■ **What you have to do**:
Pull every line holding the word "rgba" from the data below and copy it.

_ _ _

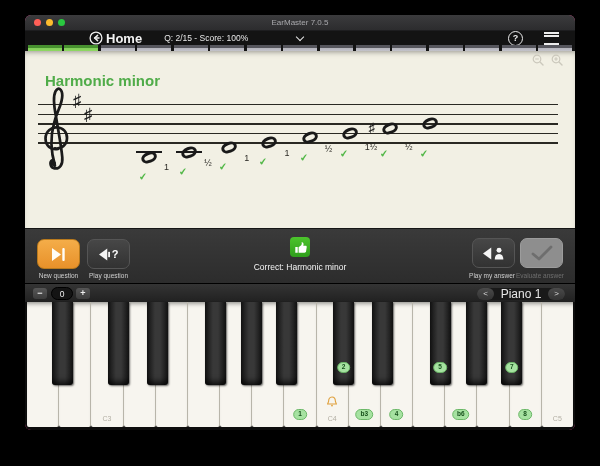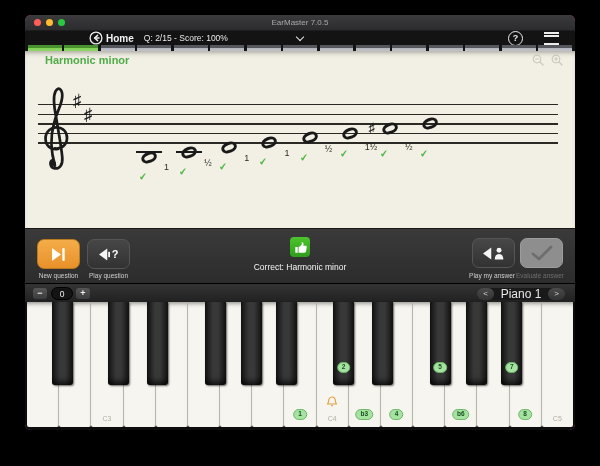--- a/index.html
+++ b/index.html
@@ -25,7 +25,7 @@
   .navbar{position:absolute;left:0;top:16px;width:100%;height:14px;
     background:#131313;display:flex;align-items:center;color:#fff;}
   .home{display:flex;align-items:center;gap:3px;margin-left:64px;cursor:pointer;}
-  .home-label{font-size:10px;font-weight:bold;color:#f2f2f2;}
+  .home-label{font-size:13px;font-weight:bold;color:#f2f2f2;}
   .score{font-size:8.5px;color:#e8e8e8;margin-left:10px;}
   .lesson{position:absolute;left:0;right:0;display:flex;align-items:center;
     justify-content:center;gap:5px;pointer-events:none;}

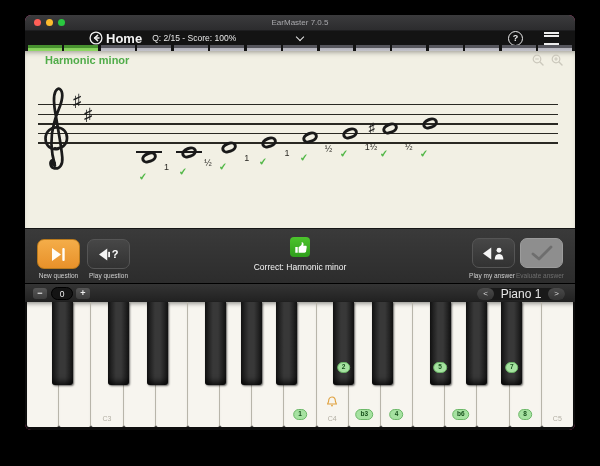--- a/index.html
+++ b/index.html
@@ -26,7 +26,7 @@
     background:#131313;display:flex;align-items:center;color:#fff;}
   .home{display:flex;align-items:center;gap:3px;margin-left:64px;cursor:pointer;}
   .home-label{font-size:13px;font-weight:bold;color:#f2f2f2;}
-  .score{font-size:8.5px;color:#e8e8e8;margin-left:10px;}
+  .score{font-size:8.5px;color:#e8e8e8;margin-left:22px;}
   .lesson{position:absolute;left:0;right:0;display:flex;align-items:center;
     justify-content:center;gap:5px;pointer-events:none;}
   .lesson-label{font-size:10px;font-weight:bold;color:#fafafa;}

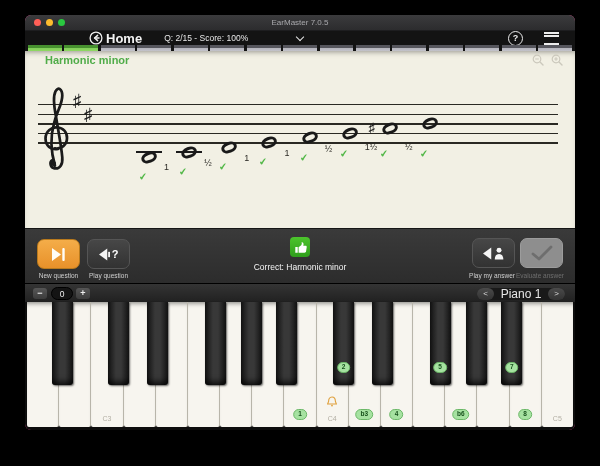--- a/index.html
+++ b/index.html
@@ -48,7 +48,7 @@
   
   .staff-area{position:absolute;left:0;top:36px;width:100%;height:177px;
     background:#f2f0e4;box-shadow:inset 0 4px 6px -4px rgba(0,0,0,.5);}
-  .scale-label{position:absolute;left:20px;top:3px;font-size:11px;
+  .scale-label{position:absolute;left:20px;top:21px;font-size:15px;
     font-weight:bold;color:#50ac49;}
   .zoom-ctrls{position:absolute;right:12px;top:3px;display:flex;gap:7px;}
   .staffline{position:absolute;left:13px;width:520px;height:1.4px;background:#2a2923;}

_ _ _

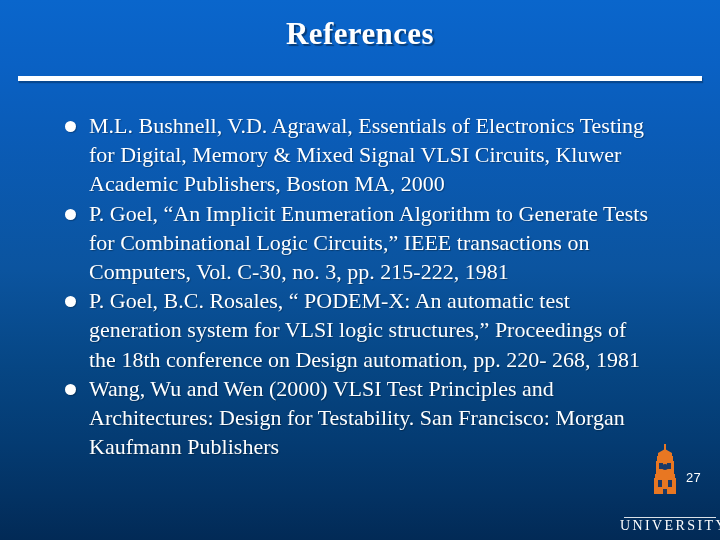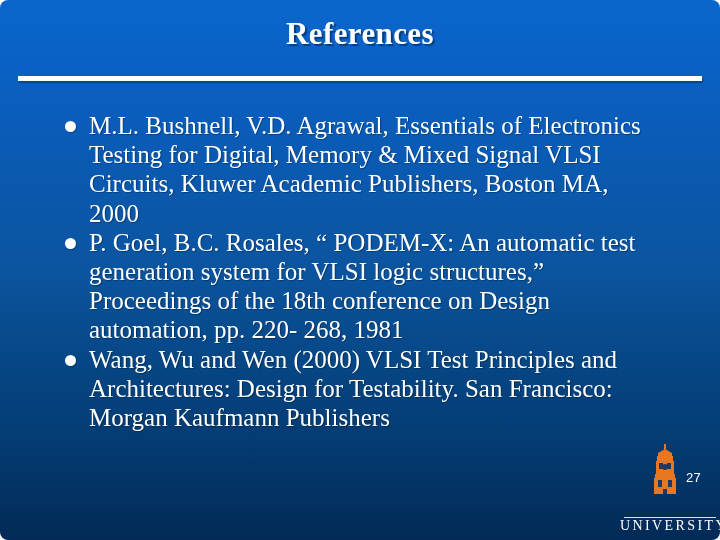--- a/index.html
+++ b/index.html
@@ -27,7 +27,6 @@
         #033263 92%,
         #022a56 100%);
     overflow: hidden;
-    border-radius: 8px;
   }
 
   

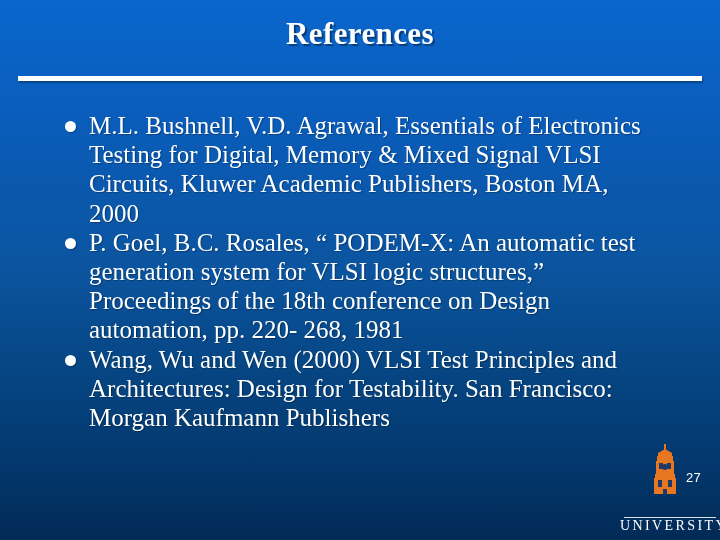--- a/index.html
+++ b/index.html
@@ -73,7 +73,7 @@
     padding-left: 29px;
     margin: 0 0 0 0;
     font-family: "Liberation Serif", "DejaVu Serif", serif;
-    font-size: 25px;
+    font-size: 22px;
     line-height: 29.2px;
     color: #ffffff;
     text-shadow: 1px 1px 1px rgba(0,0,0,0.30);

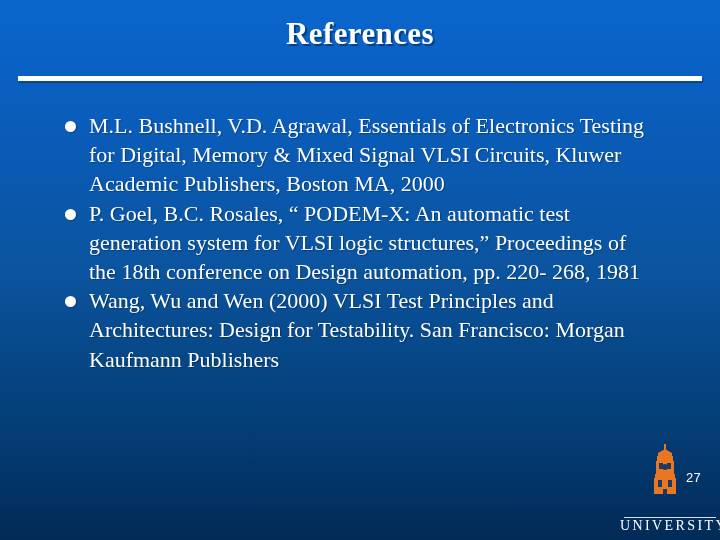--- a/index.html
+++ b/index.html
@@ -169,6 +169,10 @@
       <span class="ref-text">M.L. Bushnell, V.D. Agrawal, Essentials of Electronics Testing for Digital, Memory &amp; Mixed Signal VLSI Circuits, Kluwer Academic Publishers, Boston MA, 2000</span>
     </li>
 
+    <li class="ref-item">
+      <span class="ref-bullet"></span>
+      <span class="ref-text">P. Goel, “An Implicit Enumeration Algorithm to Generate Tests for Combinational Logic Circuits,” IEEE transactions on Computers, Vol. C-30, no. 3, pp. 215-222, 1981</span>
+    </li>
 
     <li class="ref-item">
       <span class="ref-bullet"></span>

_ _ _

■ **Response box**:
     background:#f2f0e4;box-shadow:inset 0 4px 6px -4px rgba(0,0,0,.5);}
     text-shadow: 1px 1px 1px rgba(0,0,0,0.30);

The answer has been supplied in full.